* **Requirement**:
The entries are to be reproduced verbatim, with all pictures omitted.

⁂

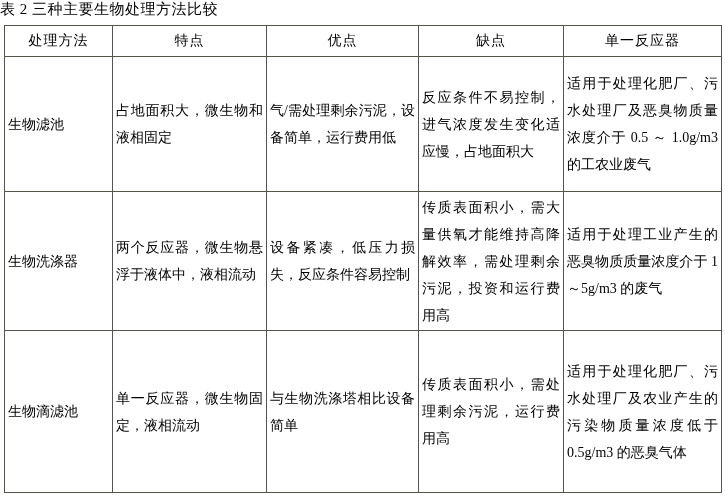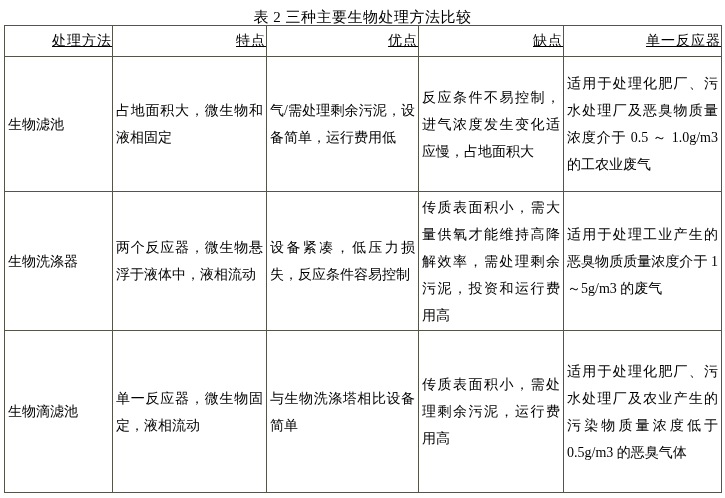--- a/index.html
+++ b/index.html
@@ -18,8 +18,8 @@
   .doc-title {
     width: 725px;
     height: 25px;
-    padding-top: 8px;
-    text-align: center;
+    padding-top: 0;
+    text-align: left;
     font-size: 15px;
     line-height: 19px;
     letter-spacing: 0.5px;

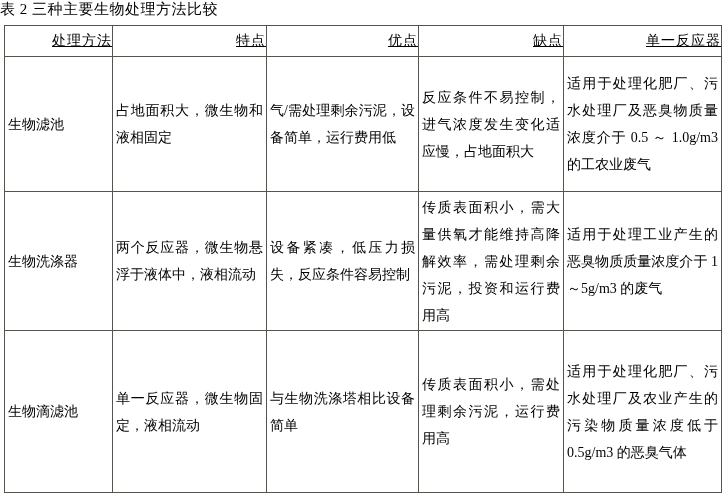--- a/index.html
+++ b/index.html
@@ -50,10 +50,9 @@
   }
   .compare-table thead tr { height: 31px; }
   .compare-table th {
-    text-align: right;
+    text-align: center;
     line-height: 20px;
     letter-spacing: 1px;
-    text-decoration: underline;
   }
   .compare-table tbody tr.row-1 { height: 135px; }
   .compare-table tbody tr.row-2 { height: 139px; }

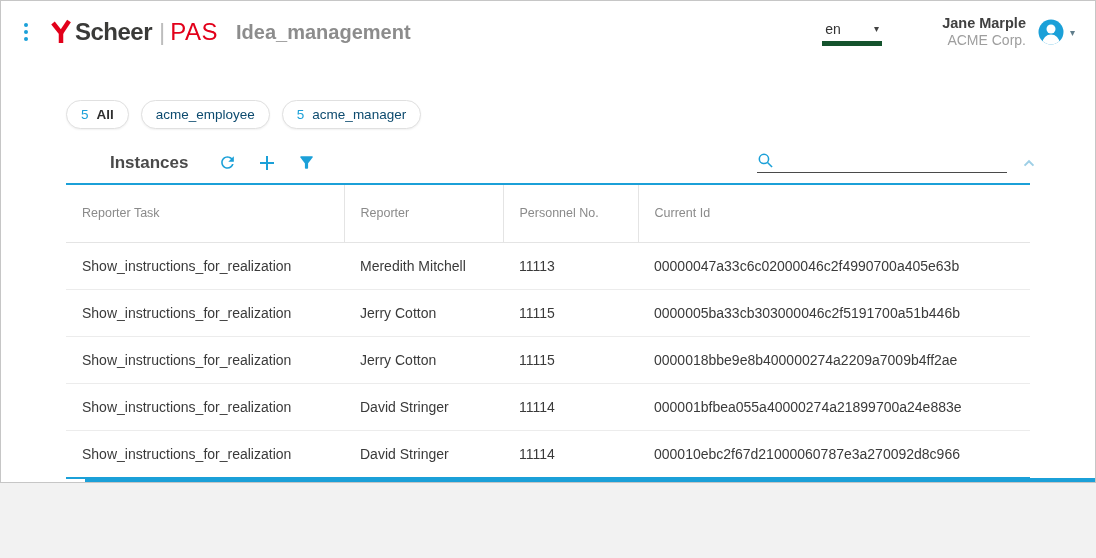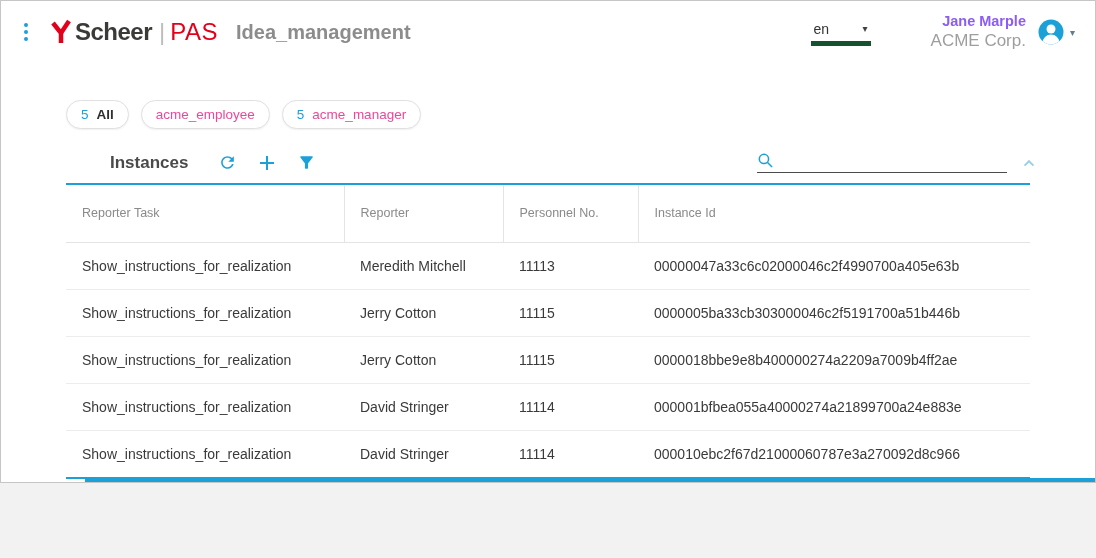--- a/index.html
+++ b/index.html
@@ -29,7 +29,7 @@
           margin-right:60px; cursor:pointer; }
   .lang .caret { font-size:10px; color:#424242; }
   .user-block { text-align:right; margin-right:10px; line-height:1.25; }
-  .user-name { font-size:14.5px; font-weight:bold; color:#8b5cf6; }
+  .user-name { font-size:14.5px; font-weight:bold; color:#404040; }
   .user-org { font-size:17px; color:#9e9e9e; }
   .avatar { cursor:pointer; display:block; }
   .user-caret { font-size:10px; color:#607d8b; margin-left:4px; cursor:pointer; }

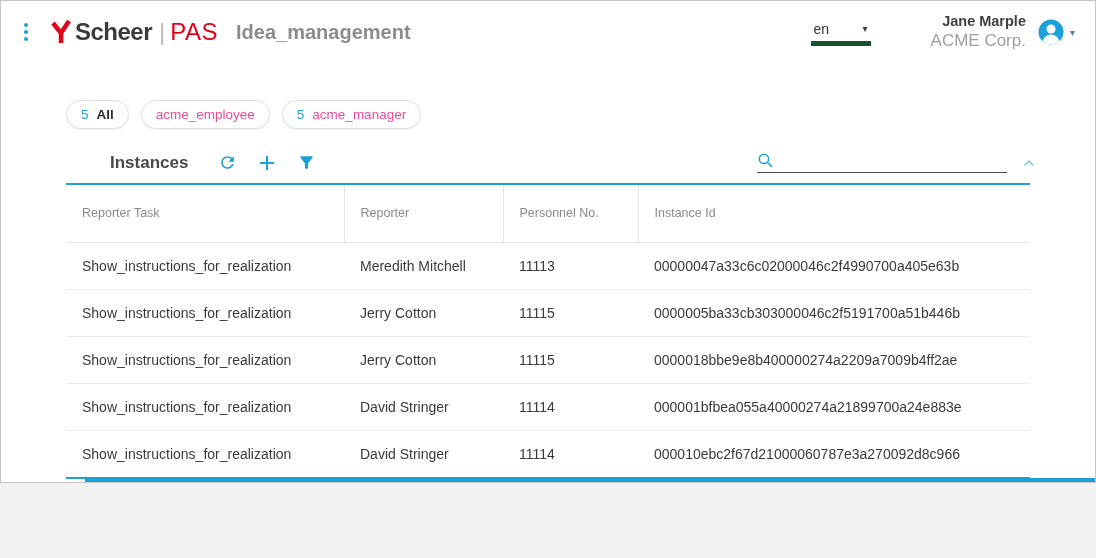--- a/index.html
+++ b/index.html
@@ -30,7 +30,7 @@
   .lang .caret { font-size:10px; color:#424242; }
   .user-block { text-align:right; margin-right:10px; line-height:1.25; }
   .user-name { font-size:14.5px; font-weight:bold; color:#404040; }
-  .user-org { font-size:17px; color:#9e9e9e; }
+  .user-org { font-size:14px; color:#9e9e9e; }
   .avatar { cursor:pointer; display:block; }
   .user-caret { font-size:10px; color:#607d8b; margin-left:4px; cursor:pointer; }
 

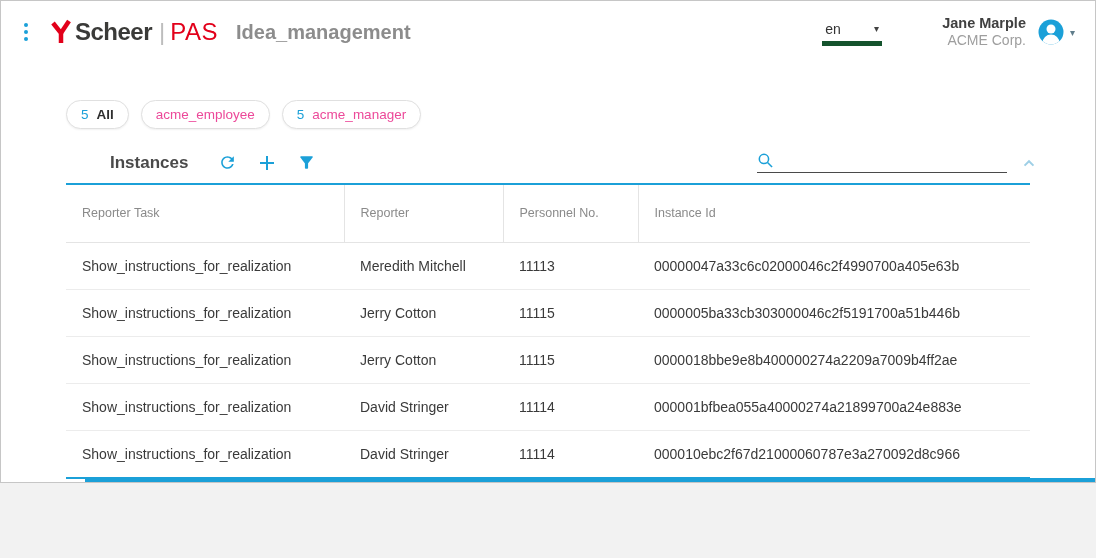--- a/index.html
+++ b/index.html
@@ -41,7 +41,7 @@
           cursor:pointer; box-shadow:0 1px 2px rgba(0,0,0,0.06); }
   .chip-count { color:#1ba0d8; }
   .chip-count:empty { display:none; }
-  .chip-label { color:#ec4899; }
+  .chip-label { color:#0c4a6e; }
   .chip-label.bold { font-weight:bold; color:#2e2e2e; }
 
   

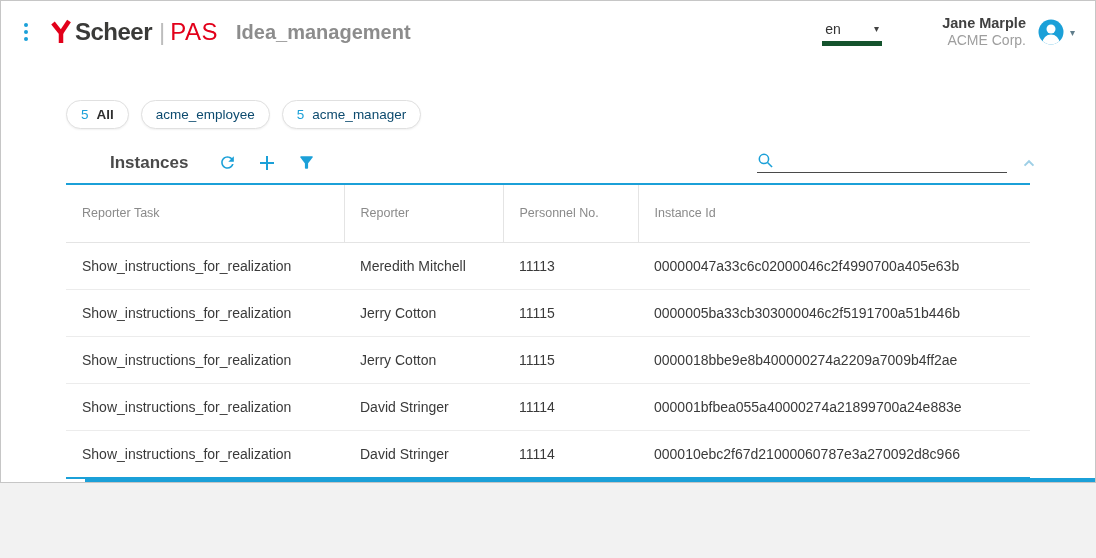--- a/index.html
+++ b/index.html
@@ -180,7 +180,7 @@
           <th>Reporter Task</th>
           <th>Reporter</th>
           <th>Personnel No.</th>
-          <th>Instance Id</th>
+          <th>Current Id</th>
         </tr>
       </thead>
       <tbody>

⁂

* **Expected answer**:
--- a/index.html
+++ b/index.html
@@ -18,8 +18,8 @@
   .doc-title {
     width: 725px;
     height: 25px;
-    padding-top: 8px;
-    text-align: center;
+    padding-top: 0;
+    text-align: left;
     font-size: 15px;
     line-height: 19px;
     letter-spacing: 0.5px;

--- a/index.html
+++ b/index.html
@@ -50,10 +50,9 @@
   }
   .compare-table thead tr { height: 31px; }
   .compare-table th {
-    text-align: right;
+    text-align: center;
     line-height: 20px;
     letter-spacing: 1px;
-    text-decoration: underline;
   }
   .compare-table tbody tr.row-1 { height: 135px; }
   .compare-table tbody tr.row-2 { height: 139px; }

--- a/index.html
+++ b/index.html
@@ -29,7 +29,7 @@
           margin-right:60px; cursor:pointer; }
   .lang .caret { font-size:10px; color:#424242; }
   .user-block { text-align:right; margin-right:10px; line-height:1.25; }
-  .user-name { font-size:14.5px; font-weight:bold; color:#8b5cf6; }
+  .user-name { font-size:14.5px; font-weight:bold; color:#404040; }
   .user-org { font-size:17px; color:#9e9e9e; }
   .avatar { cursor:pointer; display:block; }
   .user-caret { font-size:10px; color:#607d8b; margin-left:4px; cursor:pointer; }

--- a/index.html
+++ b/index.html
@@ -30,7 +30,7 @@
   .lang .caret { font-size:10px; color:#424242; }
   .user-block { text-align:right; margin-right:10px; line-height:1.25; }
   .user-name { font-size:14.5px; font-weight:bold; color:#404040; }
-  .user-org { font-size:17px; color:#9e9e9e; }
+  .user-org { font-size:14px; color:#9e9e9e; }
   .avatar { cursor:pointer; display:block; }
   .user-caret { font-size:10px; color:#607d8b; margin-left:4px; cursor:pointer; }
 

--- a/index.html
+++ b/index.html
@@ -41,7 +41,7 @@
           cursor:pointer; box-shadow:0 1px 2px rgba(0,0,0,0.06); }
   .chip-count { color:#1ba0d8; }
   .chip-count:empty { display:none; }
-  .chip-label { color:#ec4899; }
+  .chip-label { color:#0c4a6e; }
   .chip-label.bold { font-weight:bold; color:#2e2e2e; }
 
   

--- a/index.html
+++ b/index.html
@@ -180,7 +180,7 @@
           <th>Reporter Task</th>
           <th>Reporter</th>
           <th>Personnel No.</th>
-          <th>Instance Id</th>
+          <th>Current Id</th>
         </tr>
       </thead>
       <tbody>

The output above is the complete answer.